Комиссариу изумлен не меньше консьержки Мануэлы, что это название мне ничего не говорит. Пора уже про эту их операцию «Осень» внимательнее почитать.
— Мать профессора Аражарир ди Кампуш убили вместе с известным нашим генералом и политиком. Его специально, ее случайно, она секретаршей у Делгаду работала. У секретарши сын грудного возраста остался — этот самый профессор Кампуш. И надо ж тебе случиться, что старичок наш Тиензу, что Богу душу отдал, был агентом спецслужб! И был задействован в операции «Осень». То ли сам мать профессора душил, то ли помогал, уже неважно. Но в убийстве участвовал.
— Красивая картина преступления получается — выросший сын мстит за мать. — включаюсь я. — Что мы имеем? У профессора в его детстве убили маму, не вовремя со своим боссом на встречу поехала. Убийство было, что называется, резонансное. Все знали, что ПИДЕ устранило, имена убийц стали известны. Даже кино про это много лет спустя сняли.
— А говорите, не в теме, — удивляется Комиссариу.
— Консьержка тоже про эту вашу операцию «Осень» говорила и про кино, которое не так давно сняли. Сын кино посмотрел и решил, что нужно убийц матери найти и покарать. Профессор Жозе вышел на одного из убийц — «Мистера Би…» на сеньора Тиензу.
— Мотив у вашего профессора налицо, столкнуть с крыши мог.
— Профессор такой же не мой, а ваш, как и старичок. Но Тиензу мог и сам с крыши броситься. Не вынесла совесть бывшего агента, когда увидел сына убитой им женщины.
— У агента ПИДЕ совесть луженая, — усмехается Комиссариу. — За полвека не заела, и сейчас не тронула бы.
— Но даже если на крыше был Профессор Жозе и он вольно или невольно спровоцировал падение Тиензу, то добить вашего суперагента он точно не мог. Не мог он аппаратуру отключить, если в это время на Сагреше с пробитой головой лежал.
— Сам знаю, — расстроен Комиссариу. — Хотя… У профессора мог быть сообщник, помог ему в больнице, чтобы отвести подозрения.
— А камеры наблюдения?
— В палате камер нет, в коридорах кто только не толкался.

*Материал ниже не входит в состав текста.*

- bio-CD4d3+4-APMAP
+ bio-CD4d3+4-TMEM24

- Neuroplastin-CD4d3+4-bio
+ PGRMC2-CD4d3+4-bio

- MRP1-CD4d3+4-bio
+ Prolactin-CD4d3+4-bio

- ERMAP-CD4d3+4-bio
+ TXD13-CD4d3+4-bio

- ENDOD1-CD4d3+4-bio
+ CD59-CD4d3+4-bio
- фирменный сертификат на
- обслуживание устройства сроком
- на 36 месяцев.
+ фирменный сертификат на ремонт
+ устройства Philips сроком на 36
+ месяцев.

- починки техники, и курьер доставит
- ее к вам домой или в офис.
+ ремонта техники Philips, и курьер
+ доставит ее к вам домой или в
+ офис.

Не хочет Комиссариу лишнюю работу делать и новую версию выстраивать. Цепляется за свою. Но, может, не так уж он и не прав — только красивого пожилого мужчины с армейской выправкой в сутолоке около регистратуры и телевизора больше не видно. Испарился.
— Здесь только что мелькал старый, э-э, сильно в возрасте мужчина в темно-сером джемпере.
— Здесь много кто мелькал.
Все внимание Комиссариу уже в телевизоре, где начинается матч «Бенфика» — «Порту». Какой португалец будет думать о чем-то другом во время такого матча на Кубке страны! Но придется подпортить ему удовольствие от футбола.
— Мужчина. Высокий. Седой. Близко не рассмотрела, на вид за семьдесят, но хорошо выглядит.
— И что?
— А то, что он на горчичного цвета «Фиате» отъезжал от парковки на Сагреше, когда я приехала. Мог Профессору Жозе голову проломить.
— За семьдесят? Проломить голову мужчине, который ему явно в сыновья годится?! Не смешите.
— Выправка у него явно армейская. И сила могла с военной службы сохраниться. Тем более если назначить встречу в «Голосе океана», а подойти из-за угла…
— Номер «Фиата» помни… Мерде! Куда бьешь, мазила! Простите, сеньора. Так что с номером «Фиата»?